Je reste certaine qu’aimer, c’est être capable de pardonner.
Je suis là, la naufragée de l’amour. Je vais apprendre, seule, à nager dans l’océan de ma vie.
Petit greffon, fragile fœtus, frêle bébé, petit rien, ma vie risque fort d’être précaire et instable sans liens affectifs, sans amour.
Je sais que la vie ne me fera pas de cadeaux, je ne dois compter que sur moi-même, pas sur tes remords ou tes regrets, si jamais un jour tu en exprimais le besoin pour libérer ton âme.
Pour le moment, je veux vivre. Oui, c’est cela, je veux vivre.
Très tôt, je sens au fond de moi une résistance, une envie de surmonter les difficultés, les épreuves, de gravir et d’aller plus haut, de m’élever encore et encore.
Je dis à mon destin : « Non, je ne te laisserai pas le dernier mot. Je vais continuer à me battre pour mes lendemains incertains mais réels. »
On va voir ce que l’on va voir, moi, la coupable et responsable d’avoir survécu, moi l’immigrée de l’amour.
Dieu, qu’il est difficile de se libérer de son passé !
Je suis accomplie, je suis achevée. Je ne rêve pas, je suis née.
Cette lutte, ce combat déchaîné, agressif et enragé pour sauver ma vie, s’achève enfin. J’ai gagné.

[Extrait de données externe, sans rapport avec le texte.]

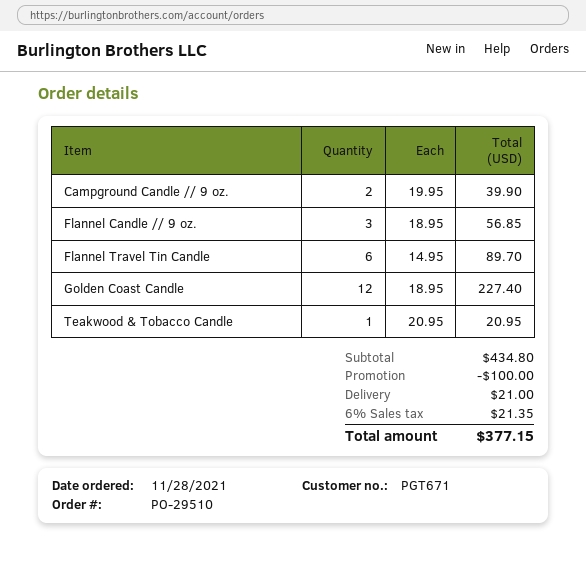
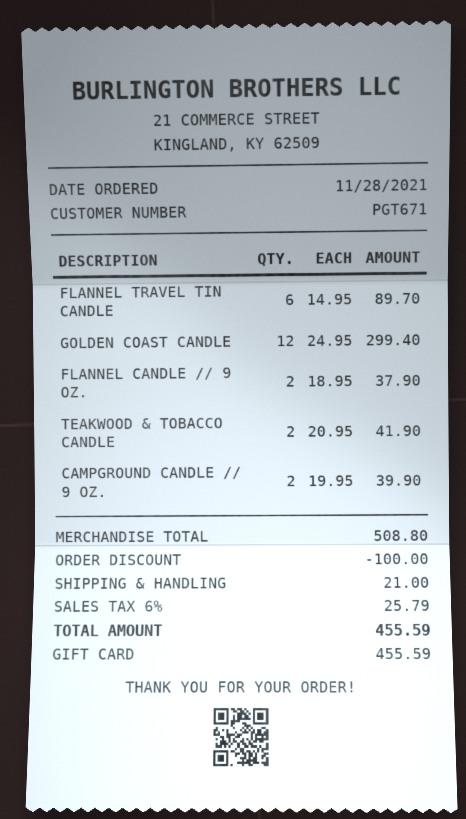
Flannel Candle // 9 oz.: 3 x 18.95 = 56.85 -> 2 x 18.95 = 37.90
Golden Coast Candle: 12 x 18.95 = 227.40 -> 12 x 24.95 = 299.40
Teakwood & Tobacco Candle: 1 x 20.95 = 20.95 -> 2 x 20.95 = 41.90
subtotal: 434.80 -> 508.80
tax: 6% = 21.35 -> 6% = 25.79
total: 377.15 -> 455.59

Je prends mon souffle parce que mon entêtement et ma volonté de vivre sont là. C’est cela ma force.
Formé dans son sein, mon corps a résisté. Même si, derrière moi, c’est bien le néant, je ne veux pas être « rien ».
Que faire d’autre avec cet enfant ? Cette bâtarde ? C’est ainsi que l’on nommait les enfants naturels nés hors mariage. Nés sans père, qui viennent « on ne sait d’où », « sortis de la cuisse gauche » et qui ne devraient pas être là. On n’en a rien à faire !
Je l’ai dit : « rien », toujours rien. Jusqu’à aujourd’hui, c’est encore l’absence, l’absence de tout.
Il n’y a rien derrière ma vie, ni devant, aucun refuge, aucune force, aucun amour pour assurer mon avenir.